Al Qaeda’s affiliate in North Africa said Tuesday that last week’s murder of U.S. ambassador John Christopher Stevens was a “gift” and called for the deaths of more diplomats as further response to the American-made movie that ridiculed the Prophet Muhammad.
Al Qaeda in the Land of the Islamic Maghreb praised the killing of John Christopher Stevens, the U.S. ambassador to Libya, in an attack on the U.S. consulate in Benghazi on Sept. 11.
“We encourage all Muslims to continue to demonstrate and escalate their protests … and to kill their (American) ambassadors and representatives or to expel them to cleanse our land from their wickedness,” the group said in a released statement.
The group called last week’s killing of Stevens, the U.S. ambassador to Libya, “the best gift you (can) give to his arrogant and unjust administration.”
Al Qaeda in the Land of the Islamic Maghreb threatened additional attacks in Algeria, Tunisia, Morocco and Mauritania in response to the 14-minute, low-budget movie.
Yemen-based Al Qaeda in the Arabian Peninsula recently issued a similar call for attacks on U.S. diplomatic facilities. The group is Al Qaeda’s most active branch in the Middle East.
Elsewhere Tuesday, a Taliban-allied insurgent group claimed responsibility for a suicide attack that left 12 people dead, including eight South Africans, in Afghanistan. The attack was a response to the film, the group said.
Hezb-e-Islami Gulbuddin, a group allied with the Taliban, said a 22-year-old woman drove a car packed with 660 pounds of explosives into a van on a road leading to Kabul International Airport.

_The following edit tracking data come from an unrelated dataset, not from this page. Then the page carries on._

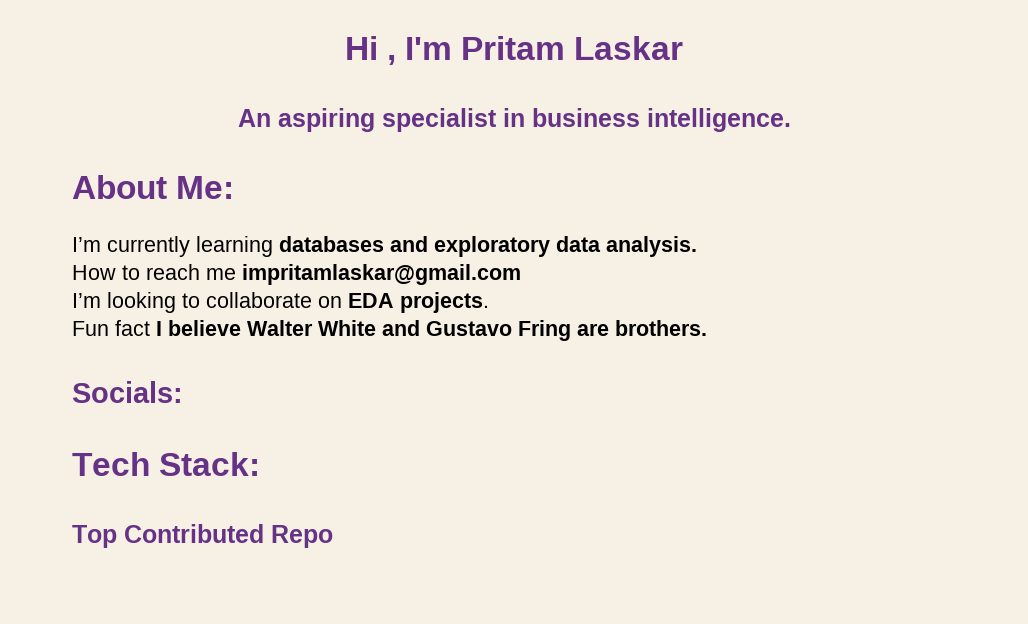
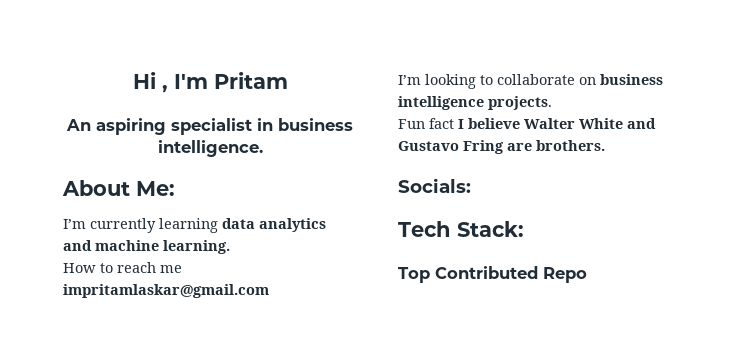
- Hi , I'm Pritam Laskar
+ Hi , I'm Pritam
- I’m currently learning databases and exploratory data analysis.
+ I’m currently learning data analytics and machine learning.
- I’m looking to collaborate on EDA projects.
+ I’m looking to collaborate on business intelligence projects.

Eleven others were wounded in the attack, the Afghan Interior Ministry said.
The escalating tensions have spilled into NATO military operations in the central Asia nation, prompting the alliance to order its troops to adjust joint operations with Afghan security forces to minimize attacks on them by their local allies.
“Recent events outside of and inside Afghanistan related to the ‘Innocence of Muslims’ video plus the conduct of recent insider attacks have given cause for ISAF troops to exercise increased vigilance and carefully review all activities and interactions with the local population,” said a spokeswoman for NATO’s International Security Assistance Force. The operations with Afghan forces could increase as the “threat level” goes down, she said.
In other related news, U.S. Defense Secretary Leon Panetta told reporters over the weekend that the worst of the violence appears over, but that the United States is maintaining tight security anyway.
Nonessential personnel have been ordered to leave American diplomatic missions in Sudan, Tunisia and Libya. In Yemen, consular services have been suspended until the end of the month.
But the U.S. Embassy in Cairo, the scene of five consecutive days of protests, returned to full staffing Sunday, the State Department said.
Federal officials say the man behind the film that sparked the worldwide protests and his family have moved to an undisclosed location. Nakoula Basseley Nakoula is a convicted felon with a history of using aliases to hide his actions and is on probation for bank fraud.